A teoria estruturalista privilegia o papel dos valores-notícia e a teoria etnoconstrucionista privilegia o papel das práticas profissionais e as rotinas de produção das notícias. A primeira teoria é mais orientada para a importância e influência das fontes na construção das notícias, enquanto a segunda é mais voltada para o trabalho dos jornalistas, conferindo-lhe certa autonomia. Tomando então as notícias como construção, quais os fatores que influenciam a elaboração da agenda jornalística? As características relevantes dos acontecimentos (valores-notícia), as fontes, as rotinas de produção (newsmaking), os profissionais jornalistas, as empresas de comunicação ou o público?

Em sua abordagem que vai do gatekeeper ao newsmaking, Mauro Wolf (2002) problematiza a evolução dos estudos sobre a produção de informação. Como vimos, pesquisas posteriores a David Manning White (1950) reforçaram que a seleção, corte ou aceitação das notícias subordina-se mais a regras profissionais e da organização jornalística do que a escolhas pessoais, como a teoria do gatekeeper sugeria na sua concepção. Wolf concorda com Breed dizendo que “a principal fonte de expectativas, orientações e valores profissionais não é o público, mas o grupo de referência constituído pelos colegas ou pelos superiores” (WOLF, 2002:183).

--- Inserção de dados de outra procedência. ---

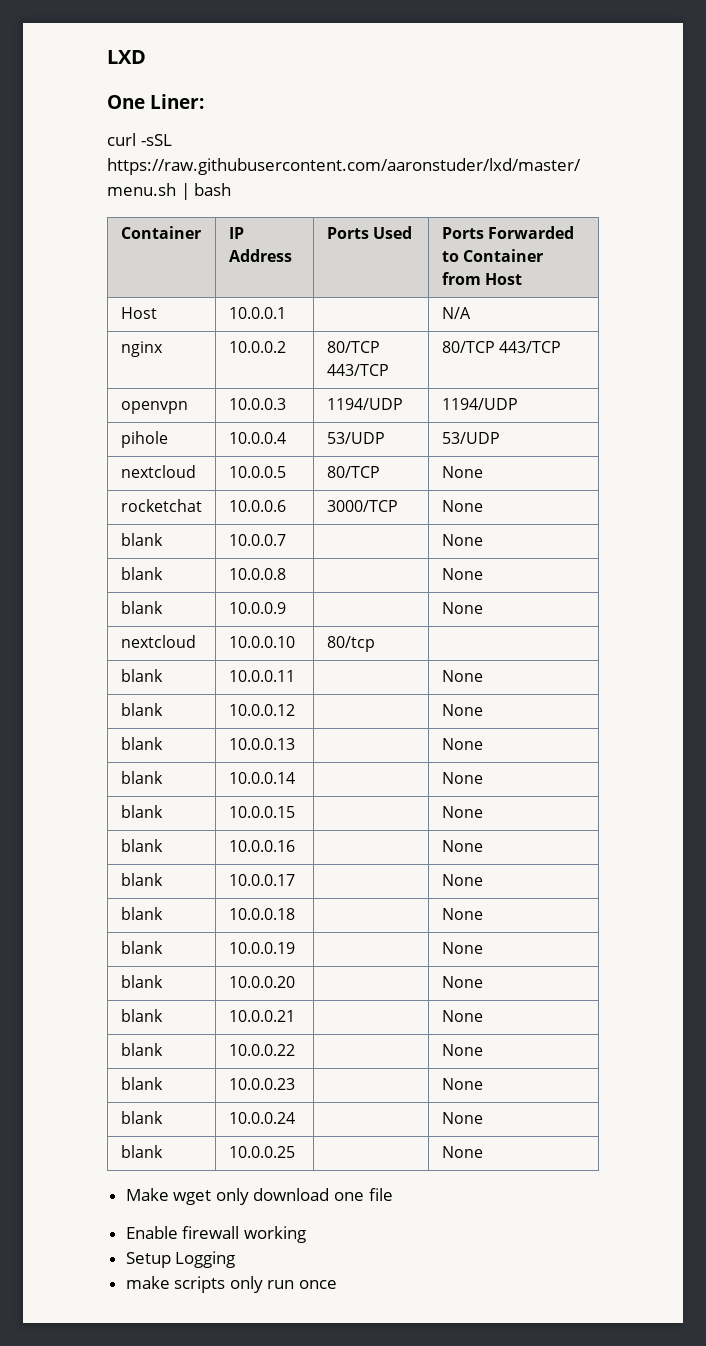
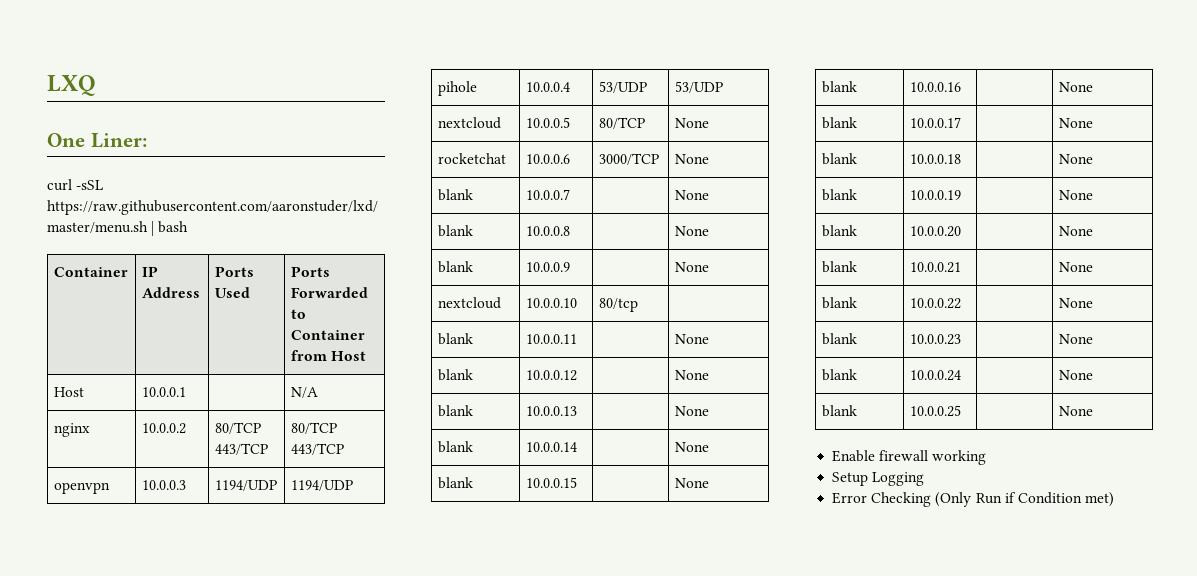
[107,50,146,64] LXD -> [47,75,96,96] LXQ
[125,1188,393,1205] // Make wget only download one file -> (1093, 411) none
[125,1276,338,1293] make scripts only run once -> [832,492,1115,507] Error Checking (Only Run if Condition met)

Contudo, a concordância com a teoria organizacional de Breed pára por aí. Wolf desmonta a percepção de que a seleção de notícias depende exclusivamente da manipulação exercida pelo poder editorial, político ou comercial das empresas jornalísticas. O autor insere a problemática da “distorção involuntária”, fruto da relação entre os jornalistas, as rotinas produtivas e os valores profissionais partilhados e enraizados no processo de produção das notícias. “As exigências organizativas e estruturais e as características técnico-expressivas próprias de cada meio de comunicação de massa são elementos fundamentais para a determinação da reprodução da realidade social fornecida pelos mass media” (WOLF, 2002: 185).

Em outras palavras, segundo Gaye Tuchman, os jornalistas precisam reduzir o emaranhado de acontecimentos a classificações previamente elaboradas. As restrições da organização do trabalho impõem a necessidade de critérios de noticiabilidade ou aptidão dos acontecimentos para transformarem-se em notícia. “A noticiabilidade, portanto, constitui um elemento fundamental da distorção involuntária contida na cobertura informativa dos mass media” (WOLF, 2002: 193).

Esta dissertação, para manter uma linha de raciocínio coerente com a dimensão relacional da comunicação, entende que a perspectiva construtivista, em especial a teoria etnoconstrucionista, é mais adequada para compreender os diversos fatores e atores que concorrem no processo de produção das notícias. É com essa perspectiva que é possível compreender a evolução do conceito de agenda-setting (McCombs e Shaw) como chave para investigar as condições de produção e seleção dos temas que a mídia oferece ao público, como veremos a seguir. No nosso caso, os conteúdos e os enfoques/angulações que as rádios

CBN e Band News FM apresentam aos seus ouvintes durante as eleições presidenciais de 2006, para conferir suas políticas editoriais.